Difference listings:
____________

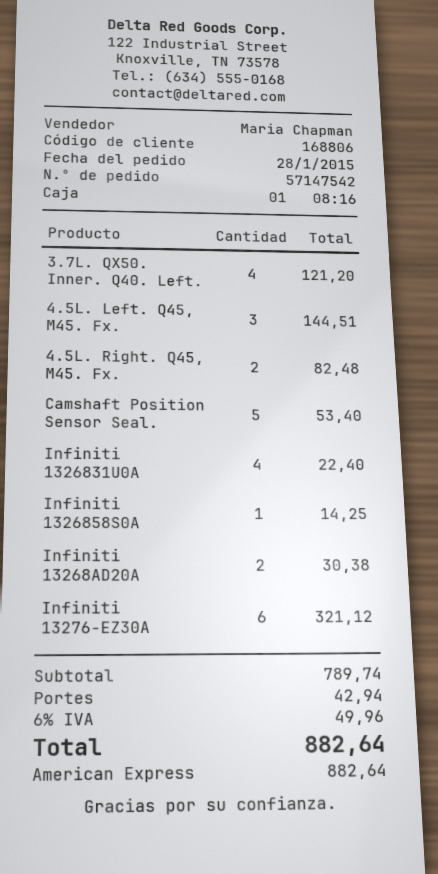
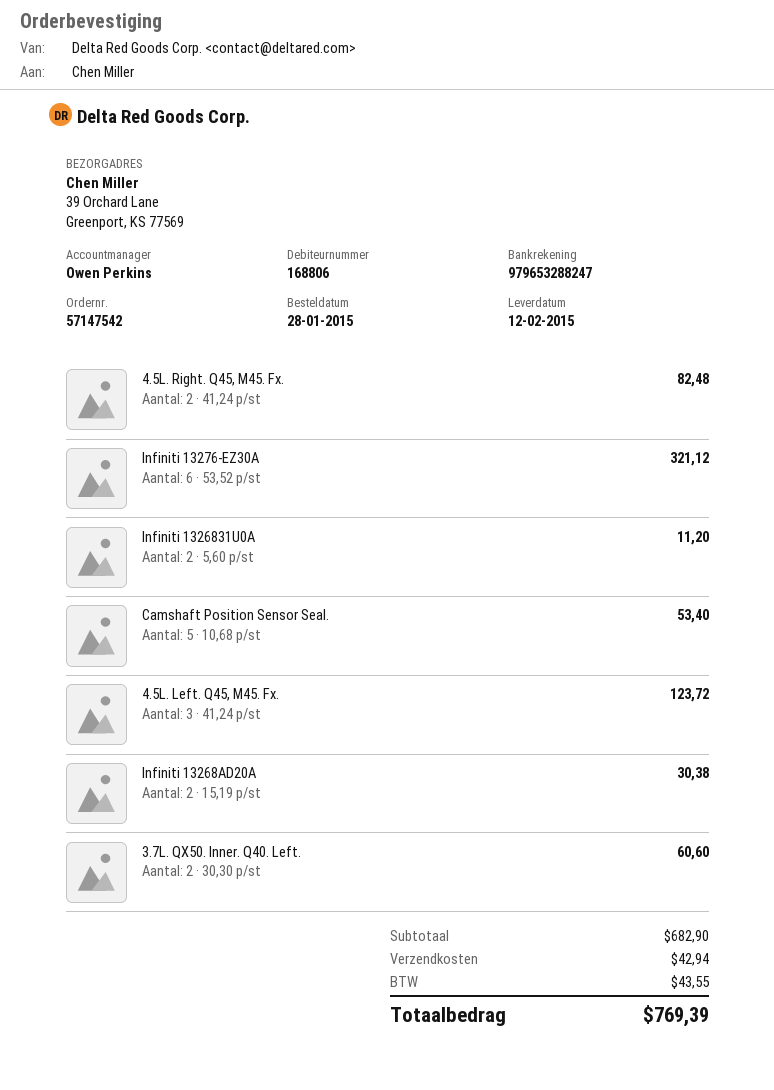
sales rep: Maria Chapman -> Owen Perkins
3.7L. QX50. Inner. Q40. Left.: 4 for 121.20 -> 2 for 60.60
4.5L. Left. Q45, M45. Fx.: 3 for 144.51 -> 3 for 123.72
Infiniti 1326831U0A: 4 for 22.40 -> 2 for 11.20
Infiniti 1326858S0A: 1 for 14.25 -> none
subtotal: 789.74 -> 682.90
tax: 49.96 -> 43.55
total: 882.64 -> 769.39

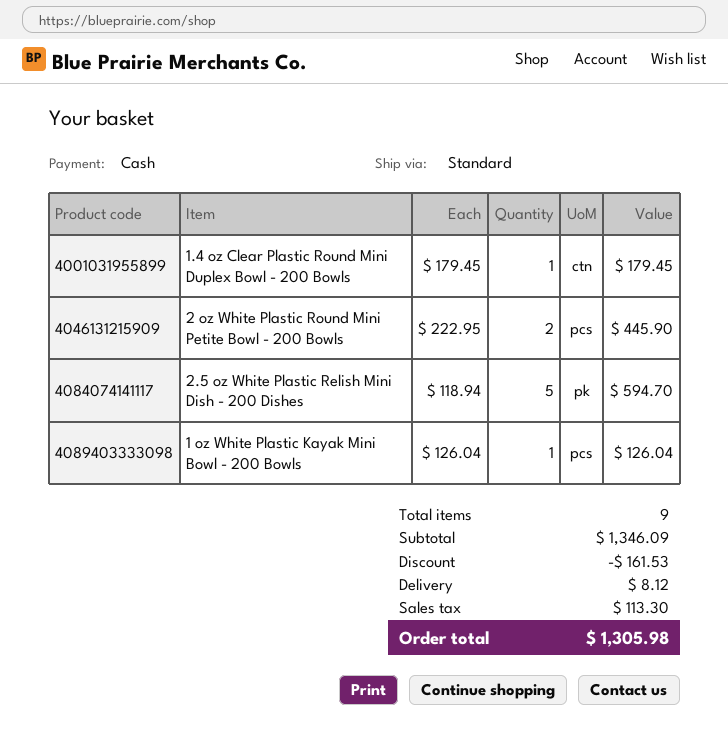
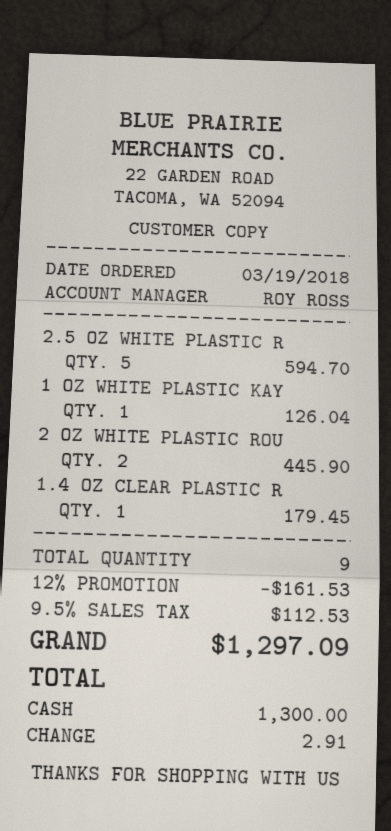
shipping: 8.12 -> none
tax: 113.30 -> 112.53
total: 1305.98 -> 1297.09

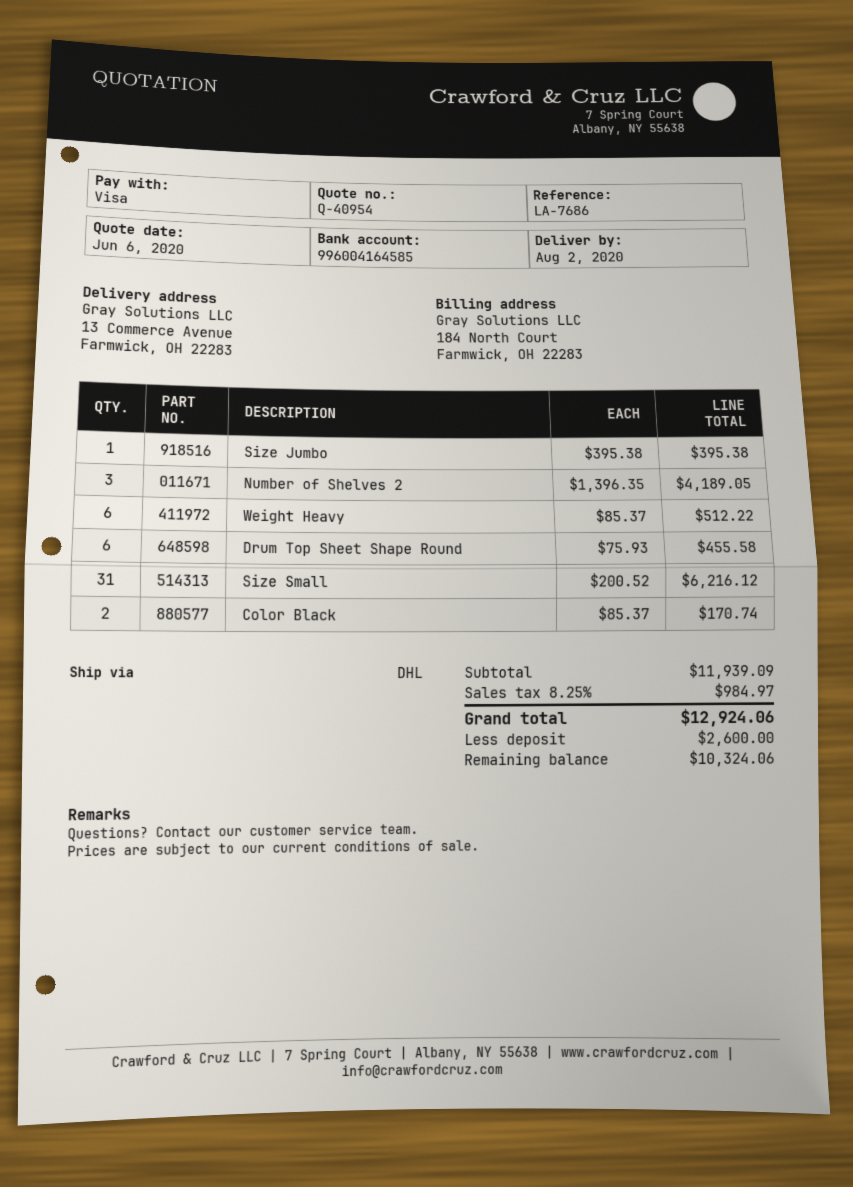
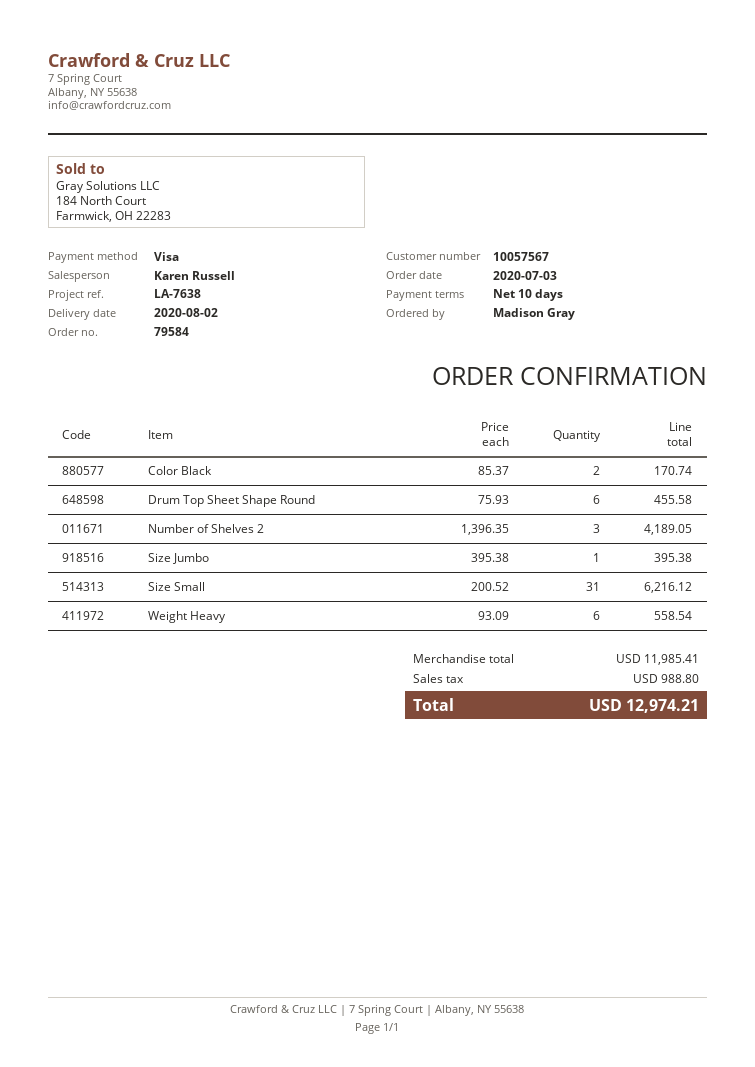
reference: LA-7686 -> LA-7638
Weight Heavy: 6 x 85.37 = 512.22 -> 6 x 93.09 = 558.54
subtotal: 11939.09 -> 11985.41
tax: 984.97 -> 988.80
total: 12924.06 -> 12974.21

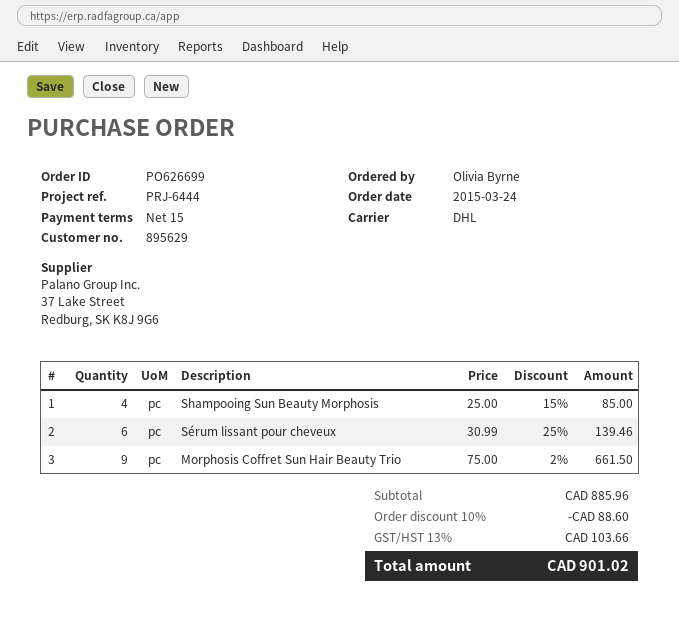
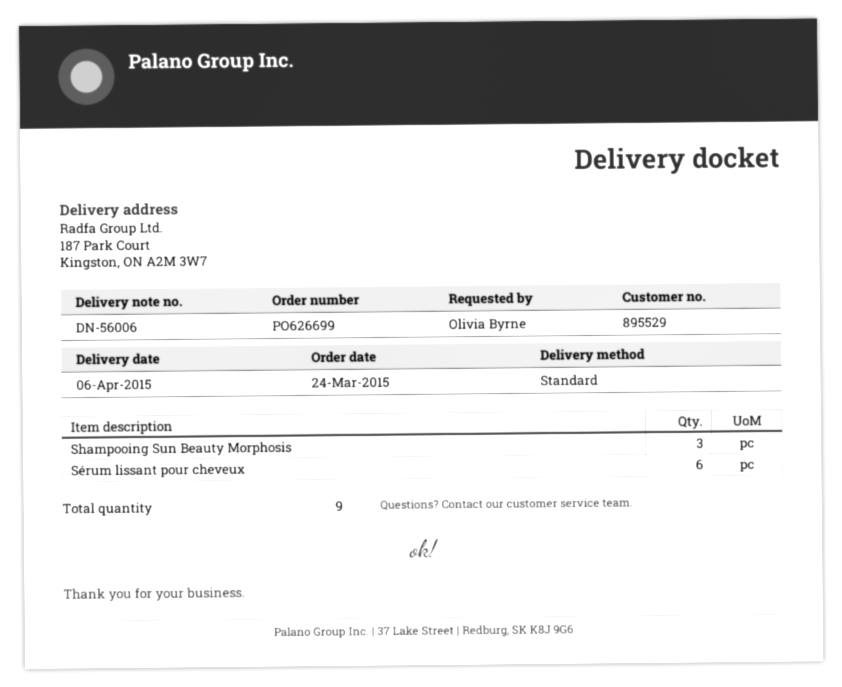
customer number: 895629 -> 895529
shipping method: DHL -> standard
Shampooing Sun Beauty Morphosis: 4 -> 3
Morphosis Coffret Sun Hair Beauty Trio: 9 -> none

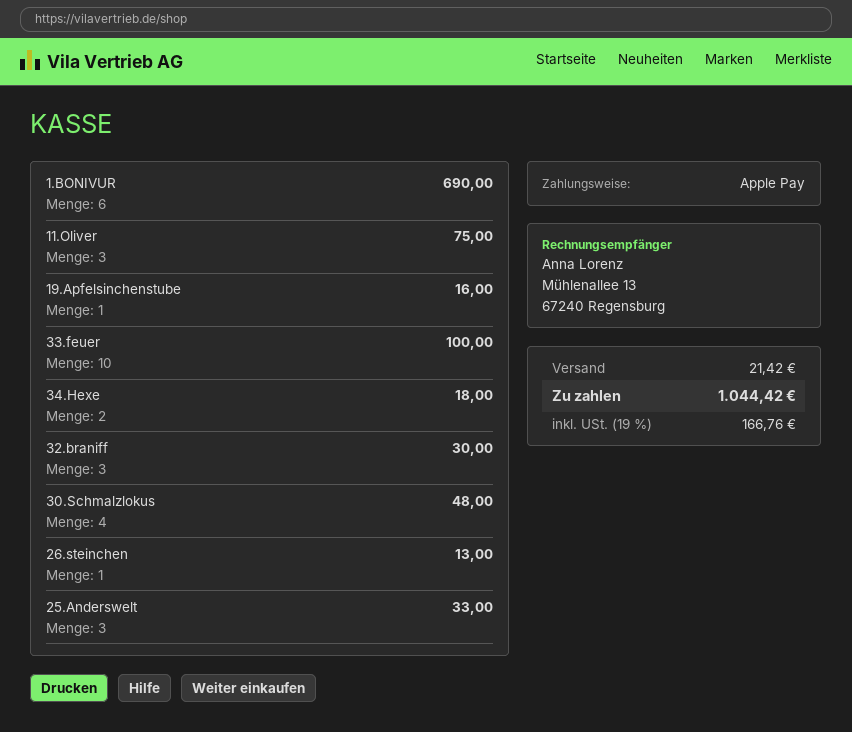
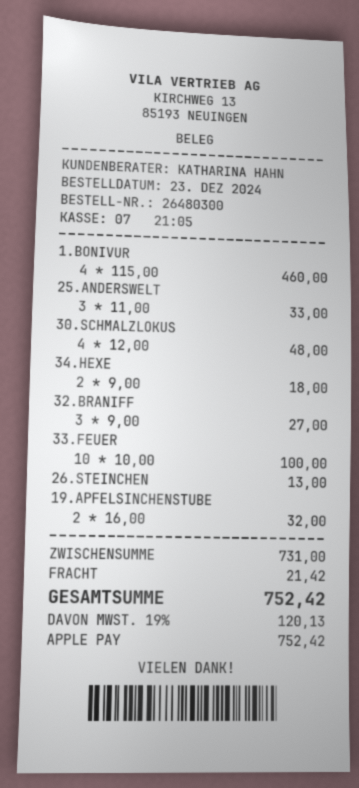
1.BONIVUR: 6 for 690.00 -> 4 for 460.00
11.Oliver: 3 for 75.00 -> none
19.Apfelsinchenstube: 1 for 16.00 -> 2 for 32.00
32.braniff: 3 for 30.00 -> 3 for 27.00
tax: 19% = 166.76 -> 19% = 120.13
total: 1044.42 -> 752.42

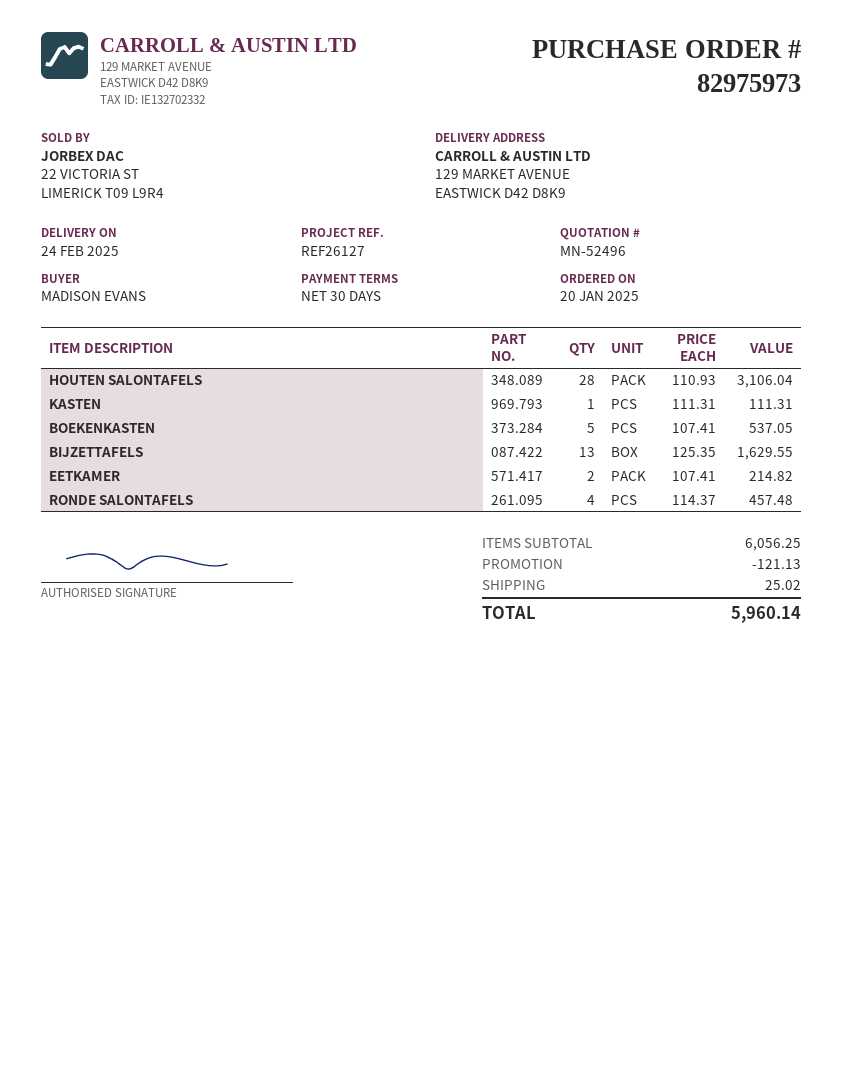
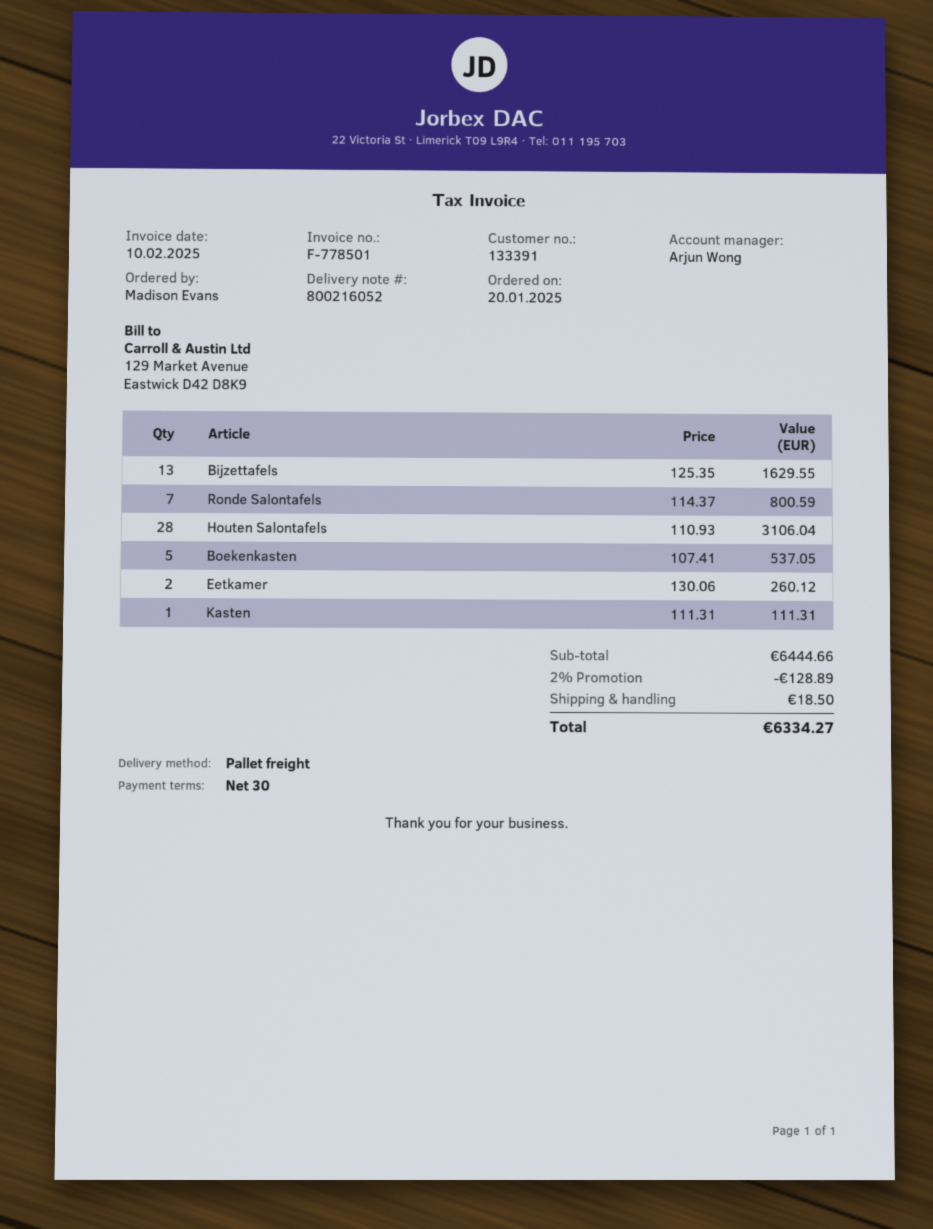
EETKAMER: 2 x 107.41 = 214.82 -> 2 x 130.06 = 260.12
RONDE SALONTAFELS: 4 x 114.37 = 457.48 -> 7 x 114.37 = 800.59
subtotal: 6056.25 -> 6444.66
discount: 121.13 -> 128.89
shipping: 25.02 -> 18.50
total: 5960.14 -> 6334.27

____________

→ **Problem statement**: All of the data above needs to be retyped exactly, with the pictures removed.

→ **Written solution**:
sales rep: Maria Chapman -> Owen Perkins
3.7L. QX50. Inner. Q40. Left.: 4 for 121.20 -> 2 for 60.60
4.5L. Left. Q45, M45. Fx.: 3 for 144.51 -> 3 for 123.72
Infiniti 1326831U0A: 4 for 22.40 -> 2 for 11.20
Infiniti 1326858S0A: 1 for 14.25 -> none
subtotal: 789.74 -> 682.90
tax: 49.96 -> 43.55
total: 882.64 -> 769.39

shipping: 8.12 -> none
tax: 113.30 -> 112.53
total: 1305.98 -> 1297.09

reference: LA-7686 -> LA-7638
Weight Heavy: 6 x 85.37 = 512.22 -> 6 x 93.09 = 558.54
subtotal: 11939.09 -> 11985.41
tax: 984.97 -> 988.80
total: 12924.06 -> 12974.21

customer number: 895629 -> 895529
shipping method: DHL -> standard
Shampooing Sun Beauty Morphosis: 4 -> 3
Morphosis Coffret Sun Hair Beauty Trio: 9 -> none

1.BONIVUR: 6 for 690.00 -> 4 for 460.00
11.Oliver: 3 for 75.00 -> none
19.Apfelsinchenstube: 1 for 16.00 -> 2 for 32.00
32.braniff: 3 for 30.00 -> 3 for 27.00
tax: 19% = 166.76 -> 19% = 120.13
total: 1044.42 -> 752.42

EETKAMER: 2 x 107.41 = 214.82 -> 2 x 130.06 = 260.12
RONDE SALONTAFELS: 4 x 114.37 = 457.48 -> 7 x 114.37 = 800.59
subtotal: 6056.25 -> 6444.66
discount: 121.13 -> 128.89
shipping: 25.02 -> 18.50
total: 5960.14 -> 6334.27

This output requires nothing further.